Problem to solve ::
Would you repeat exactly the part of the listing below that runs from the line containing "subtotal: 1680.79 -> 1987.24" down to the line containing "balance: 810.79 -> 1117.24", inclusive, and nothing else?

+++

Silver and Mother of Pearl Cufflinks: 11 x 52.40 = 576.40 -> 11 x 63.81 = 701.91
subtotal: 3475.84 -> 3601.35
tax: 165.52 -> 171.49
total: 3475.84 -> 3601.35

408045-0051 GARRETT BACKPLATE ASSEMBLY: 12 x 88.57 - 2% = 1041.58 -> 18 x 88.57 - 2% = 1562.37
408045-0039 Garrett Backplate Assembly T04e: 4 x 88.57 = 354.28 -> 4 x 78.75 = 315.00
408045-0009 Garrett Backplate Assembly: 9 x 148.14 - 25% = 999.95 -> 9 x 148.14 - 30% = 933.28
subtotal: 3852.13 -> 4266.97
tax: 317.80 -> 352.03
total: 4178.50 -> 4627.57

+++

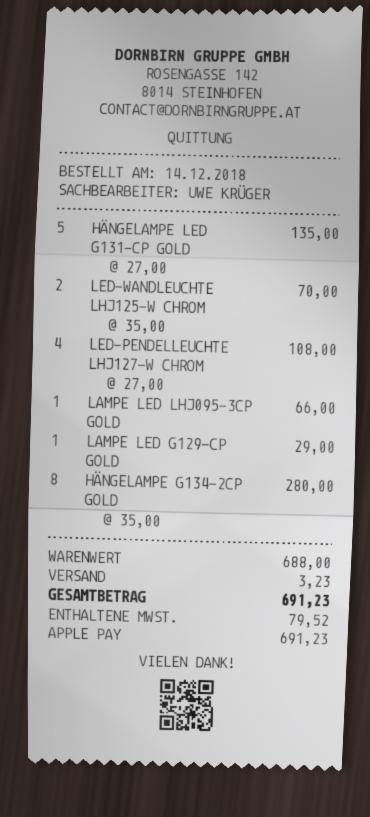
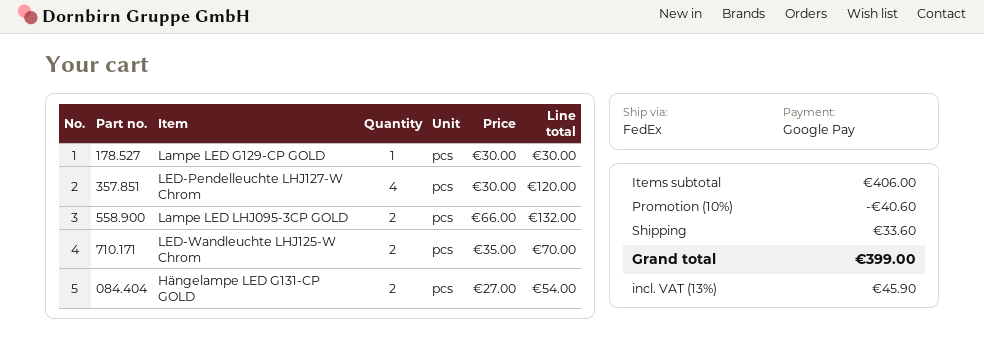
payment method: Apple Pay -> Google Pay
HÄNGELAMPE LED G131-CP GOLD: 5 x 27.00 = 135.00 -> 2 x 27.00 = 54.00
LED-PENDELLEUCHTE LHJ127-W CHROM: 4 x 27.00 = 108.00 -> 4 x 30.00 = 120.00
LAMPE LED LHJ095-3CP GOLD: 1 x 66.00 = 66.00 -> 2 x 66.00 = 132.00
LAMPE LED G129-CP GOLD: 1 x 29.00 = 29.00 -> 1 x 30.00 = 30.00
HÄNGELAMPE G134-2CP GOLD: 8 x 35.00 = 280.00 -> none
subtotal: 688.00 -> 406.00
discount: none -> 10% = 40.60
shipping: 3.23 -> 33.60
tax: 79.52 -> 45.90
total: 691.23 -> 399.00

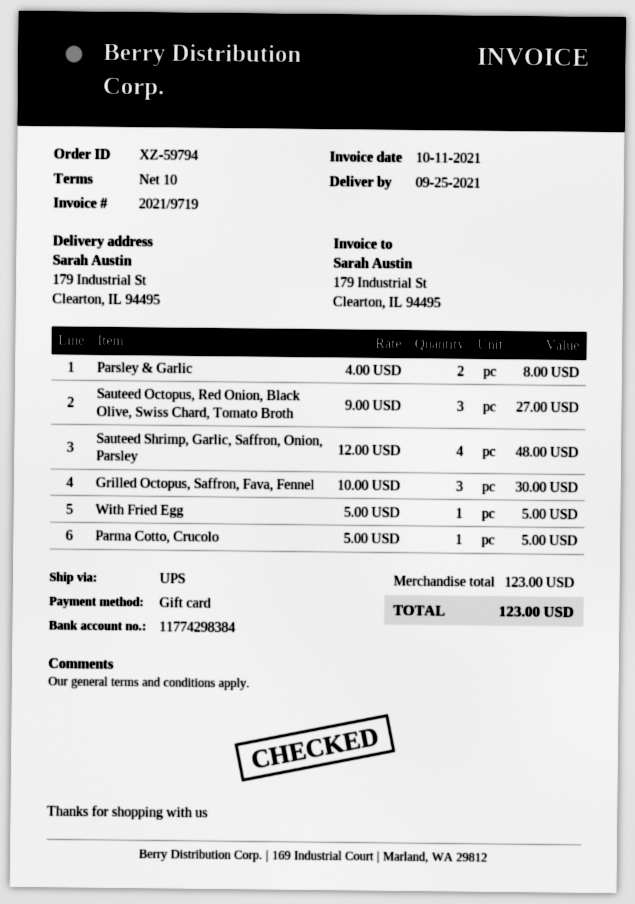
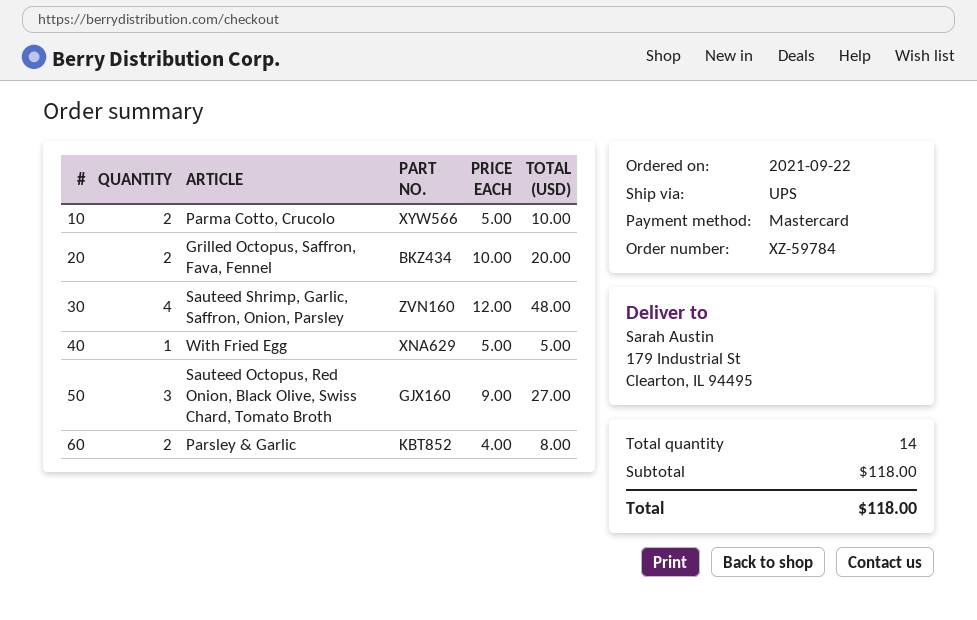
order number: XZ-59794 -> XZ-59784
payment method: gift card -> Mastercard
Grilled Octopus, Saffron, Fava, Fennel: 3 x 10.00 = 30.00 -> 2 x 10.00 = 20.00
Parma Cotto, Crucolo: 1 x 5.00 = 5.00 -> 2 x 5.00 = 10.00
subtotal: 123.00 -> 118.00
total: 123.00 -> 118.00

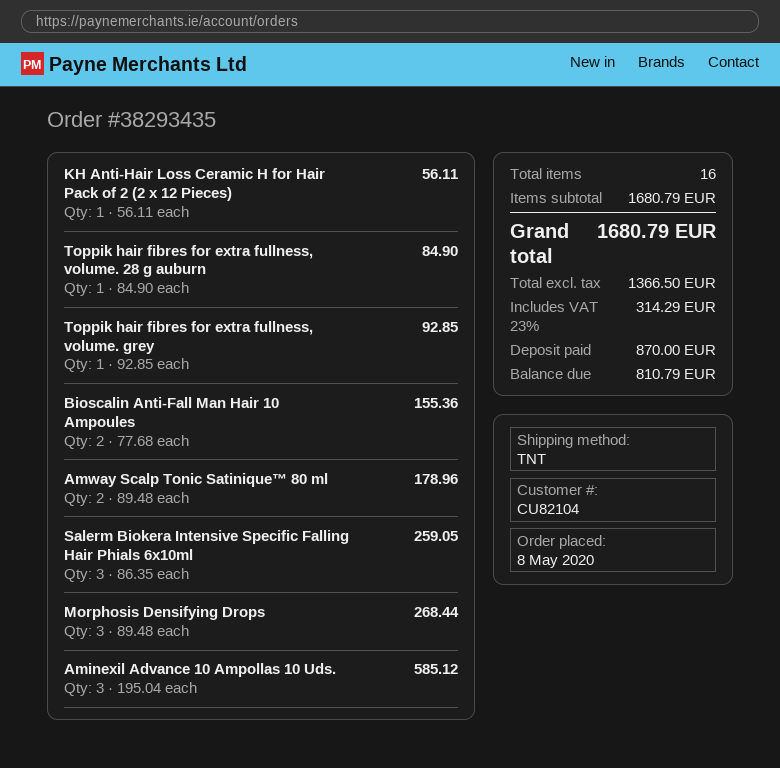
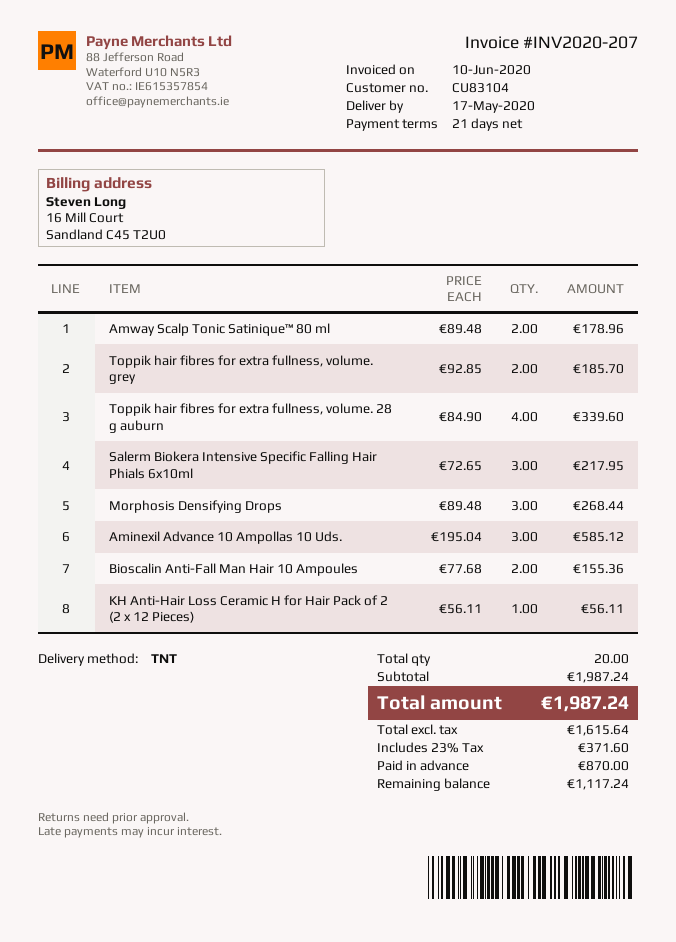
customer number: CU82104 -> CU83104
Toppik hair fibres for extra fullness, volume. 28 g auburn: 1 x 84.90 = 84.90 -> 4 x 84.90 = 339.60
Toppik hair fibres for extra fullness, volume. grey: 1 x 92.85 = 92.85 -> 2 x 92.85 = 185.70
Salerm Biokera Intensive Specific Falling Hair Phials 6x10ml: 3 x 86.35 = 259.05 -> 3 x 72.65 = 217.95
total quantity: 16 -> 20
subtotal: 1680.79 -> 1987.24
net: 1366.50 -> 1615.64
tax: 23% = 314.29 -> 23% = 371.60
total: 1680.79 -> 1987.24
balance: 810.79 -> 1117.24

+++

Solution for this exercise ::
subtotal: 1680.79 -> 1987.24
net: 1366.50 -> 1615.64
tax: 23% = 314.29 -> 23% = 371.60
total: 1680.79 -> 1987.24
balance: 810.79 -> 1117.24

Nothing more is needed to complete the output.